The game also has a dubious feature where if Brad has been hit enough - he will see stars and start to stagger around. the square button is supposed to release him from the stagger mode, and deflect oncoming blows, but it doesn’t. The AI in this game is brutal. Even if you have a blistering set of combo moves and have the enemy’s health bar down to an imperceptibly thin line, the NPC can still beat you. The AI controlled characters who should be dead by that time some how mange to cling right onto your character. Even if your health bar is full, and the NPC is almost dead, the NPC can still fight like a berserker, and does in a weird unfairly balanced fashion. these are supposed to be street thugs that you are fighting against, not zombies. No matter how hard you beat them down, they didn’t get any weaker and rarely see stars and become dazed.

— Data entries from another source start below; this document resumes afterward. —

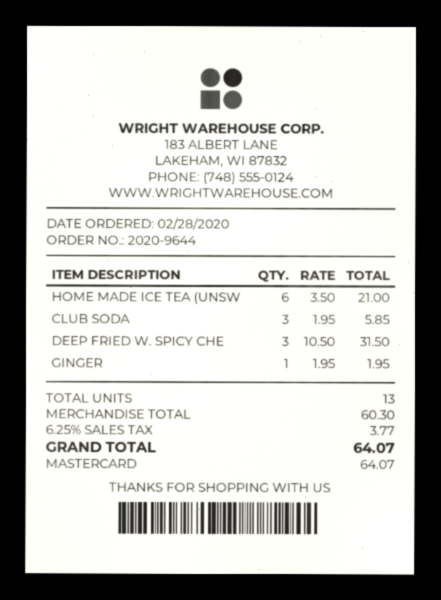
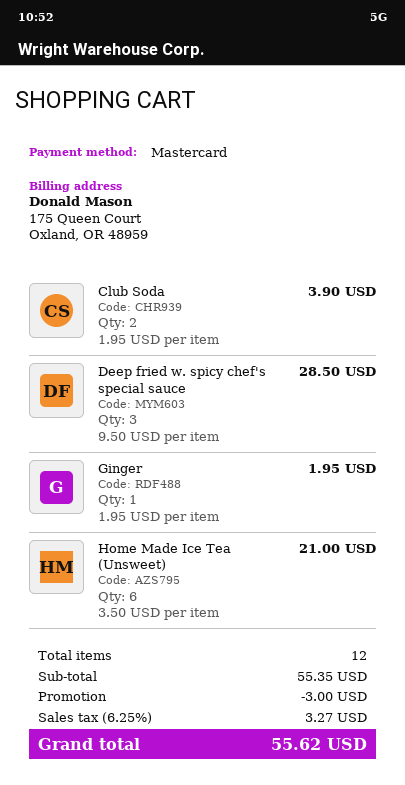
CLUB SODA: 3 x 1.95 = 5.85 -> 2 x 1.95 = 3.90
DEEP FRIED W. SPICY CHE: 3 x 10.50 = 31.50 -> 3 x 9.50 = 28.50
total quantity: 13 -> 12
subtotal: 60.30 -> 55.35
discount: none -> 3.00
tax: 6.25% = 3.77 -> 6.25% = 3.27
total: 64.07 -> 55.62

When you beat the heck out of the opponents enough and they are about to go down you get treated to a slow - mo final move. The baddies that are dead leave behind a sports drink bottle or a juice box to refill the health bar. But you seldom get to make use of them. The game’s tutorial modes are invisible and continues on way past where it should. this should be separate. The game has a training mode, and that is where the tutorial should be. You are required to kill off the enemies in a certain way and you are given a set of keypad inputs to use. If you kill them the wrong way - you fail the mission. That is annoyingly repetitive. Dead is dead, or it should be in a fighter game.

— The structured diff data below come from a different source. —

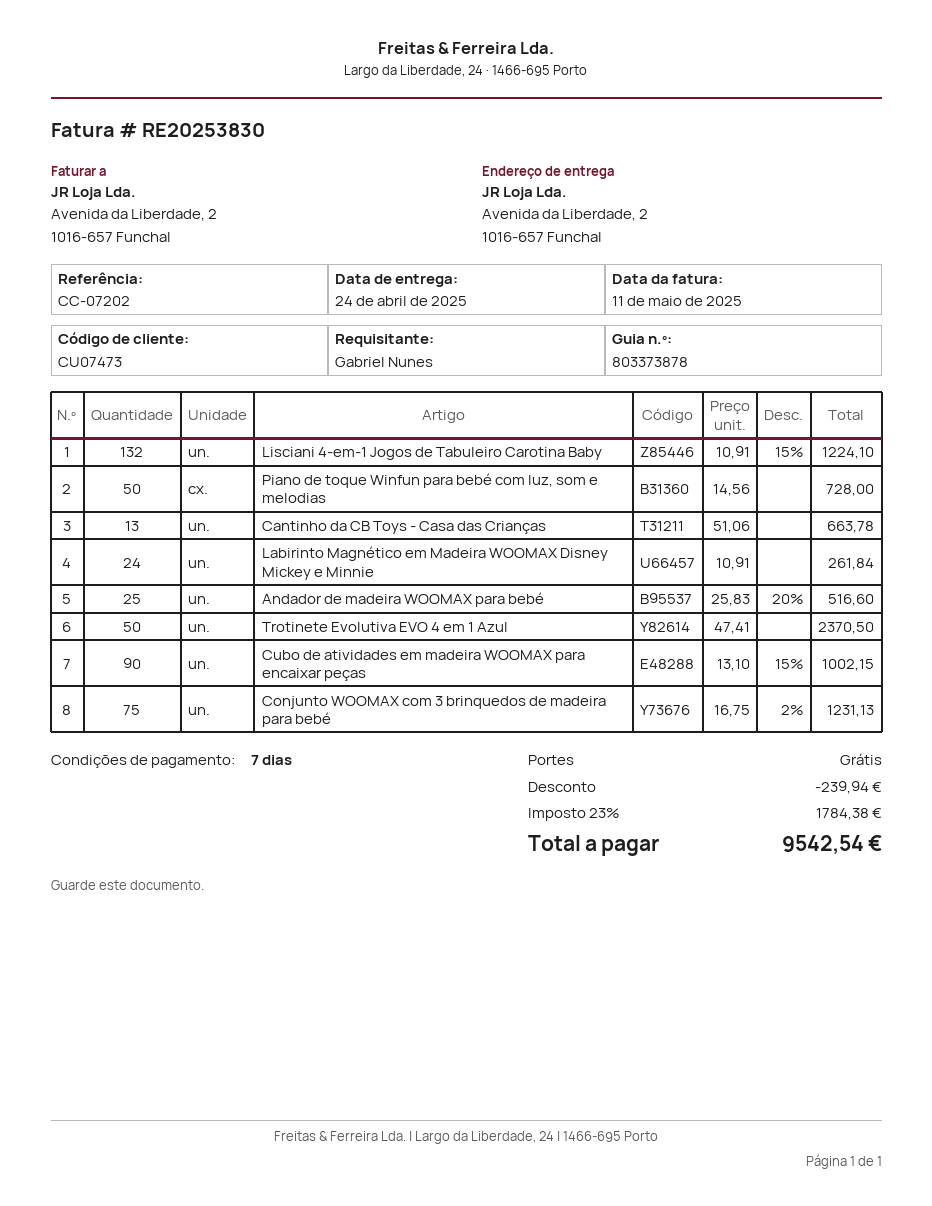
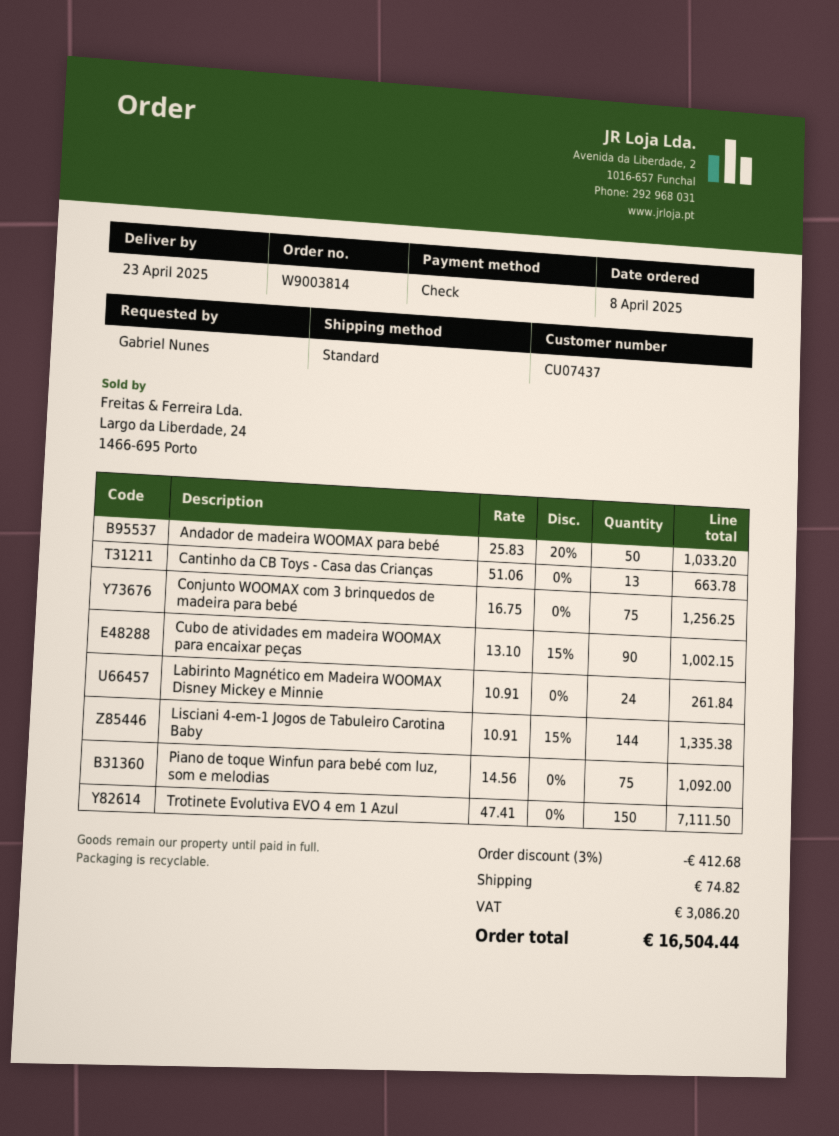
delivery date: 2025-04-24 -> 2025-04-23
customer number: CU07473 -> CU07437
Lisciani 4-em-1 Jogos de Tabuleiro Carotina Baby: 132 x 10.91 - 15% = 1224.10 -> 144 x 10.91 - 15% = 1335.38
Piano de toque Winfun para bebé com luz, som e melodias: 50 x 14.56 = 728.00 -> 75 x 14.56 = 1092.00
Andador de madeira WOOMAX para bebé: 25 x 25.83 - 20% = 516.60 -> 50 x 25.83 - 20% = 1033.20
Trotinete Evolutiva EVO 4 em 1 Azul: 50 x 47.41 = 2370.50 -> 150 x 47.41 = 7111.50
Conjunto WOOMAX com 3 brinquedos de madeira para bebé: 75 x 16.75 - 2% = 1231.13 -> 75 x 16.75 = 1256.25
discount: 239.94 -> 412.68
shipping: 0.00 -> 74.82
tax: 1784.38 -> 3086.20
total: 9542.54 -> 16504.44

Targeting doesn’t work very well. R1 is supposed to lock on the target and it doesn’t work all that well. And without sprouting extra fingers I don’t know how one is expected to execute combos and targeting at the same time. Good thing I abandoned playing games with my thumbs long ago. You need at least seven fingers on one hand to play this game. Is that a problem for you?
In time as you beat the various gang leaders you can play with them as a partner. It would be fine if you could switch and play as various characters, but you can’t. Instead you have to protect their butt as well. The partners aren’t much help and end up being a liability. There is one female character in the game. She is the narrators character. It is kind of cool that the head of the gang that Brad works for is a woman. She is a young Asian woman named Shun Ying Lee and she is the boss of a local band of thugs in Chinatown. But it is too bad that her character isn’t a better fighter.
There is plenty to do since there are 100 missions in its story mode. You can pick from 2 or 3 missions at any given time, but you do have to complete them. It isn’t a sandbox, it’s mission based. You have to unlock the Challenge mode for an extra half dozen environments to fight in. The levels really should have been included in the game’s main mode, instead of using bogus explanations in the story for reusing the same rooms over and over.
I began to wonder if it was just us that were having so many problems with this game. I swapped out my number one controller pad for a newer one to make sure that something wasn’t wrong with it. I noticed that other members of the press were recommending that you throw the controller across the room several times to preserve your sanity while playing this game. A whole ton of weapons are eventually made available like pipes, bottles, axes and swords. But Brad can’t seem to keep a grip on them. He gets one or possibly two whacks in and then drops it. The NPC’s pick them up and deal all sorts of damage.
The game could have had a fun factor going for it that comes from the pure rush of adrenaline customary with a Namco fighting game. Urban Reign is badly flawed and is only playable on its easiest levels, according to a consensus among game reviewers. (Thankfully, not just us.) The basic game-play and the mission oriented modes are entertaining enough that a sequel might just be able to clean up the mess and save the franchise. This game is a fine rental, and would be fine to have for a few days or a snowy weekend like we just had.
We give it a 5 out of 10
Girls Point of View : Poor
Will Girls Want to Play it? : Eh, maybe a rental.